Democratic hopes for winning back control of the House of Reps are nearly shot, owing in large part to diminished prospects in CA, where Dems had hopes to pick up as many as 8 House seats, but now 1 or 2 seems more realistic as a result of the new independent redistricting system and/or Democrats’ failure to front strong enough candidates, reports Dan Walters in the Modesto Bee.
Aaron Blake and Rachel Weiner suggest a similar outcome in their post at The Fix, “The Terminal Ten: The most vulnerable House seats in the country,” Six of the ten are currently held by Democrats.
At The American Prospect, Jamelle Bouie takes a look at the big picture surrounding all of the fuss about presidential campaign war chests and spending and sees only a “marginal” benefit in the presidential race, but adds “If you want to know where money will have its greatest effect, look to congressional elections. A few million dollars in a few states can–and likely will–mean the difference between the status quo, or an ability to direct the nation’s agenda..”

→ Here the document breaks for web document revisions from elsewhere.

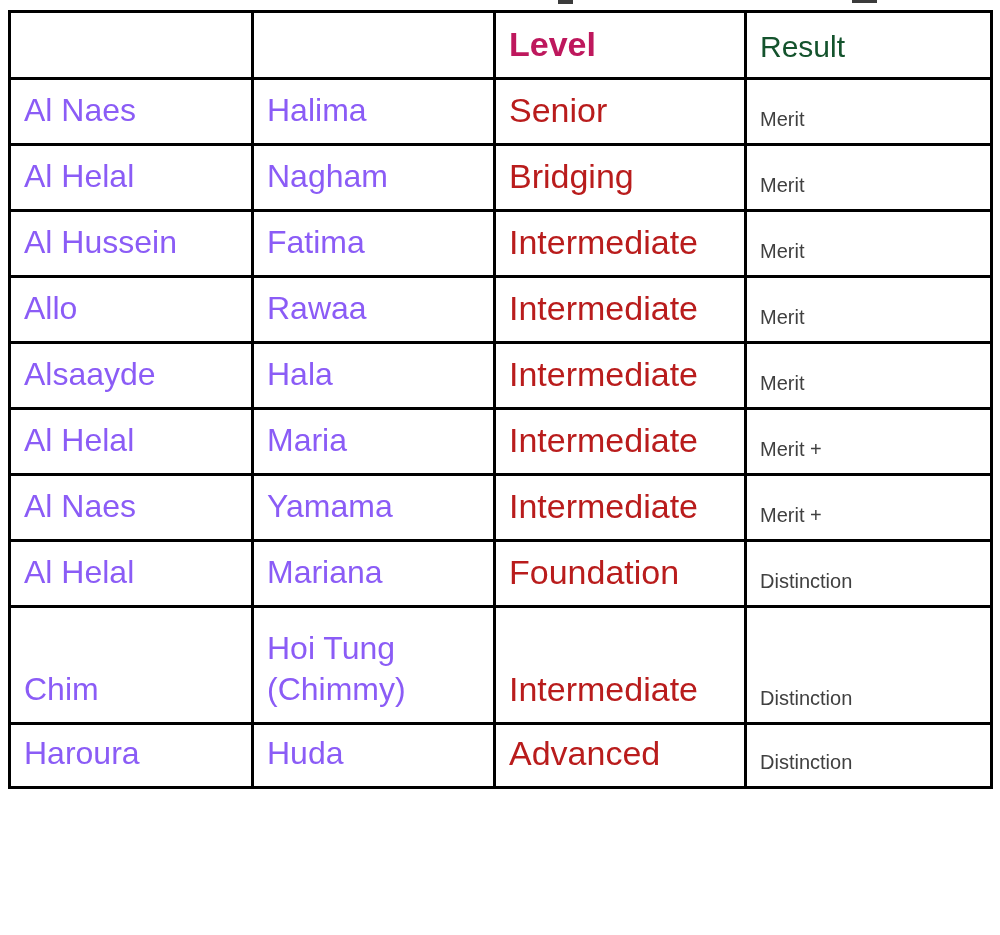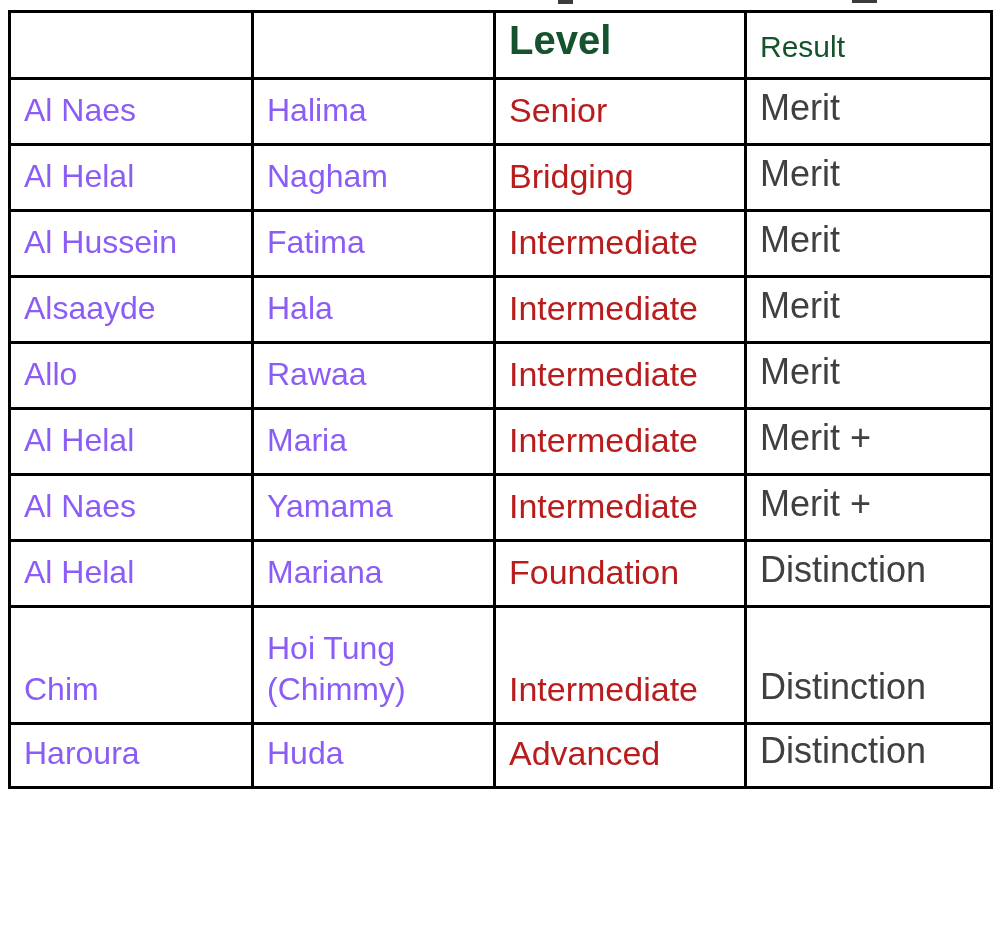--- a/index.html
+++ b/index.html
@@ -56,7 +56,7 @@
   td.c0, td.c1 { font-size: 32px; color: #8b5cf6; font-weight: 400; }
   td.c2        { font-size: 34px; color: #b91c1c; font-weight: 400; }
   td.c3        { font-size: 36px; color: #404040; font-weight: 400; }
-  th.c2        { font-size: 40px; color: #14532d; font-weight: 700; padding-bottom: 14px; }
+  th.c2        { font-size: 34px; color: #be185d; font-weight: 700; padding-bottom: 14px; }
   th.c3        { font-size: 30px; color: #14532d; font-weight: 400; padding-bottom: 14px; }
   th.c0, th.c1 { font-size: 32px; }
 </style>

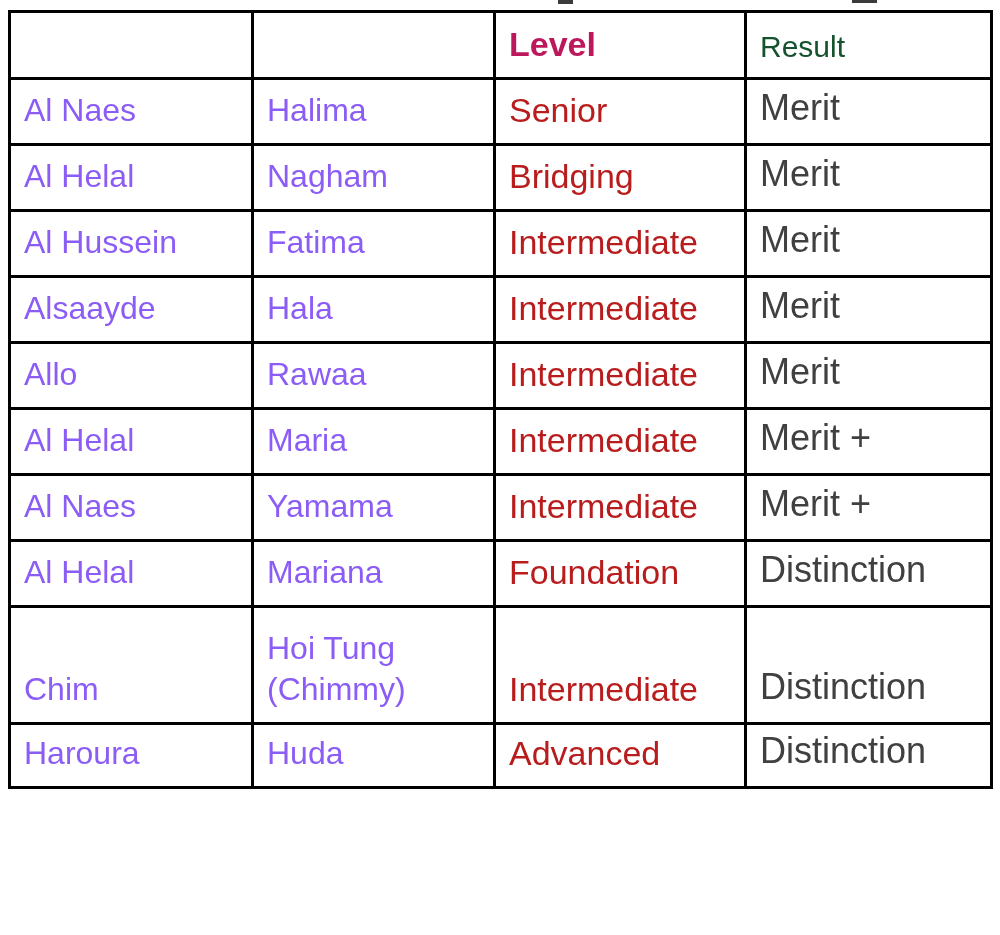--- a/index.html
+++ b/index.html
@@ -55,7 +55,7 @@
   
   td.c0, td.c1 { font-size: 32px; color: #8b5cf6; font-weight: 400; }
   td.c2        { font-size: 34px; color: #b91c1c; font-weight: 400; }
-  td.c3        { font-size: 36px; color: #404040; font-weight: 400; }
+  td.c3        { font-size: 20px; color: #404040; font-weight: 400; }
   th.c2        { font-size: 34px; color: #be185d; font-weight: 700; padding-bottom: 14px; }
   th.c3        { font-size: 30px; color: #14532d; font-weight: 400; padding-bottom: 14px; }
   th.c0, th.c1 { font-size: 32px; }

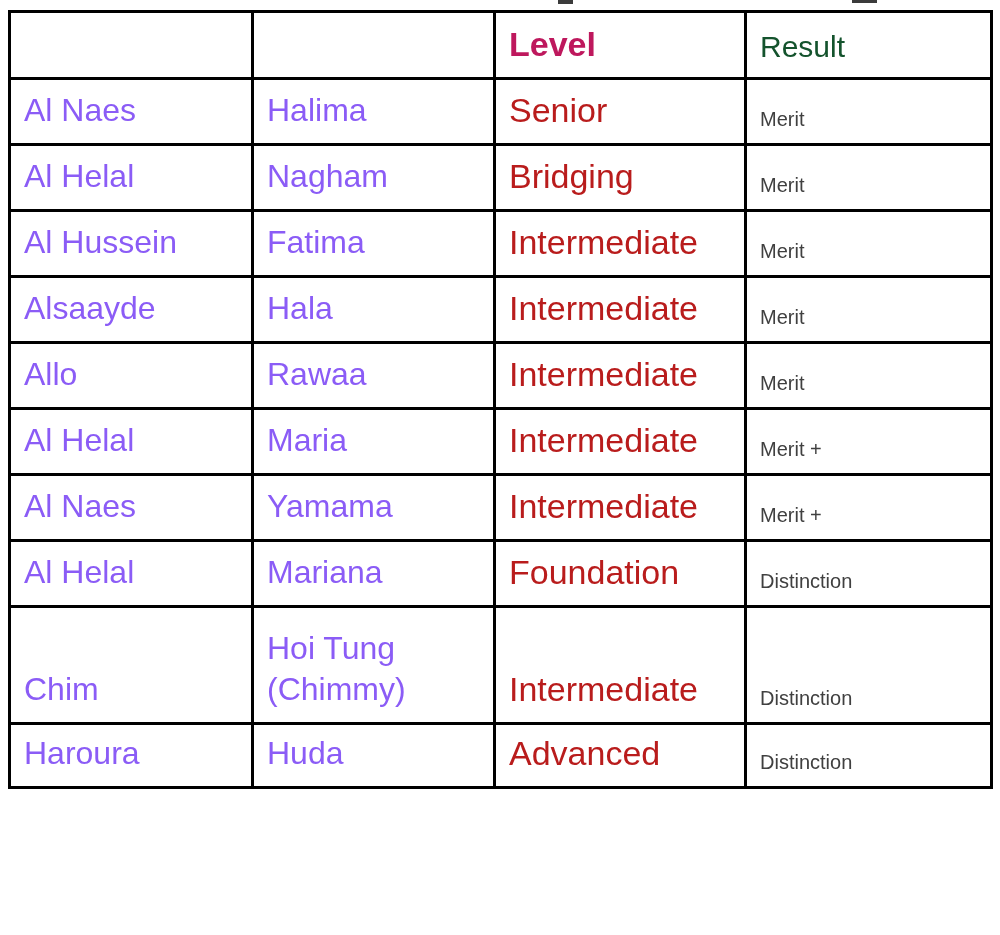--- a/index.html
+++ b/index.html
@@ -99,14 +99,14 @@
     <td class="c3">Merit</td>
   </tr>
   <tr class="row-normal">
-    <td class="c0">Alsaayde</td>
-    <td class="c1">Hala</td>
+    <td class="c0">Allo</td>
+    <td class="c1">Rawaa</td>
     <td class="c2">Intermediate</td>
     <td class="c3">Merit</td>
   </tr>
   <tr class="row-normal">
-    <td class="c0">Allo</td>
-    <td class="c1">Rawaa</td>
+    <td class="c0">Alsaayde</td>
+    <td class="c1">Hala</td>
     <td class="c2">Intermediate</td>
     <td class="c3">Merit</td>
   </tr>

Caroline Winter has a long — and revealing — Bloomberg Businessweek piece on “How the Mormons Make Money,” which sheds some light the church’s vast holdings and Romney’s business ethics and values.
Drew Westen,author of “The Political Brain: The Role of Emotion in Deciding the Fate of the Nation,” presents a strong case for enacting the Fair Elections Bill in his NYT Op-Ed, “How to Get Our Citizens Actually United,” and he suggests a messaging strategy: “Voters aren’t interested in “process” issues. They want to know about outcomes. Voters from right to left will tell you, for example, that they overwhelming reject the Supreme Court’s Citizens United decision to allow unlimited, anonymous money to flood our political system. But getting them worked up about election laws isn’t easy. You have to connect the dots to something that matters to them — like the fact that once-middle-class workers have seen their incomes drop by nearly 8 percent in three years and their wealth disappear by a staggering 40 percent. And you have to make sure they believe that the problem is not, as the right would have it, the extravagant pensions of teachers like my 82-year-old mother (who taught for over 30 years before retiring from the Atlanta city schools), but the actions of bankers and C.E.O.’s who’ve engineered a system that is decimating the middle class.”
If this new Gallup poll is right, Dems have some work to do in convincing voters who have health insurance that their health security won’t be damaged by the Affordable Care Act.
Paul Begala crunches some numbers about ‘swing voters’ at The Daily Beast,’ and concludes: “…The whole shootin’ match comes down to around 4 percent of the voters in six states….Four percent of the presidential vote in Virginia, Florida, Ohio, Iowa, New Mexico, and Colorado is 916,643 people. That’s it…Who are these people, these few, these proud? Well, pollsters tell us swing voters are mostly women. They are younger–which blows away the myth that the president has the youth vote locked up. Older voters, like older consumers, are just more set in their ways. Young people are more persuadable about nearly everything. Many swing voters have a high-school diploma but no college degree. And a chunk of them are Hispanic.”
A new poll by The Hill indicates that President Obama’s tax proposal has the support of a plurality of voters. As Sheldon Alberts reports at The Hill, “The Hill’s poll found likely voters support Obama’s $250,000-a-year threshold, although by a relatively narrow margin…Forty-seven percent said existing tax rates should be extended only for families earning less than $250,000, while 41 percent believe they should be extended for everyone.” Maybe increasing the cut-off to $400k would win him more support.
I don’t know why we never see or hear about political ads that focus on the difference between political parties, instead of individuals. In their recent book, “It’s Even Worse Than It Looks: How the American Constitutional System Collided With the New Politics of Extremism,” Ornstein and Mann have a paragraph that should make it an easy sell to sentient swing voters: “One of the two major parties, the Republican Party, has become an insurgent outlier –ideologically extreme; contemptuous of the inherited social and economic policy regime; scornful of compromise; unpersuaded by conventional understanding of facts, evidence, and science; and dismissive of the legitimacy of its political opposition. When one party moves this far from the center of American politics, it is extremely difficult to enact policies responsive to the country’s most pressing challenges.”
Nate Silver does the math at his FiveThirtyEight NYT blog and concludes of new voter i.d. laws, “I do think these laws will have some detrimental effect on Democratic turnout.” But he adds, “Pennsylvania, for instance, went from having no voter ID laws to a strict photo ID requirement. Based on the academic studies, I estimate that this will reduce turnout by about 2.4 percent as a share of registered voters. And based on my formula to convert changes in turnout to changes in the popular vote, I estimate that this would reduce President Obama’s margin against Mitt Romney by a net of 1.2 percentage points.”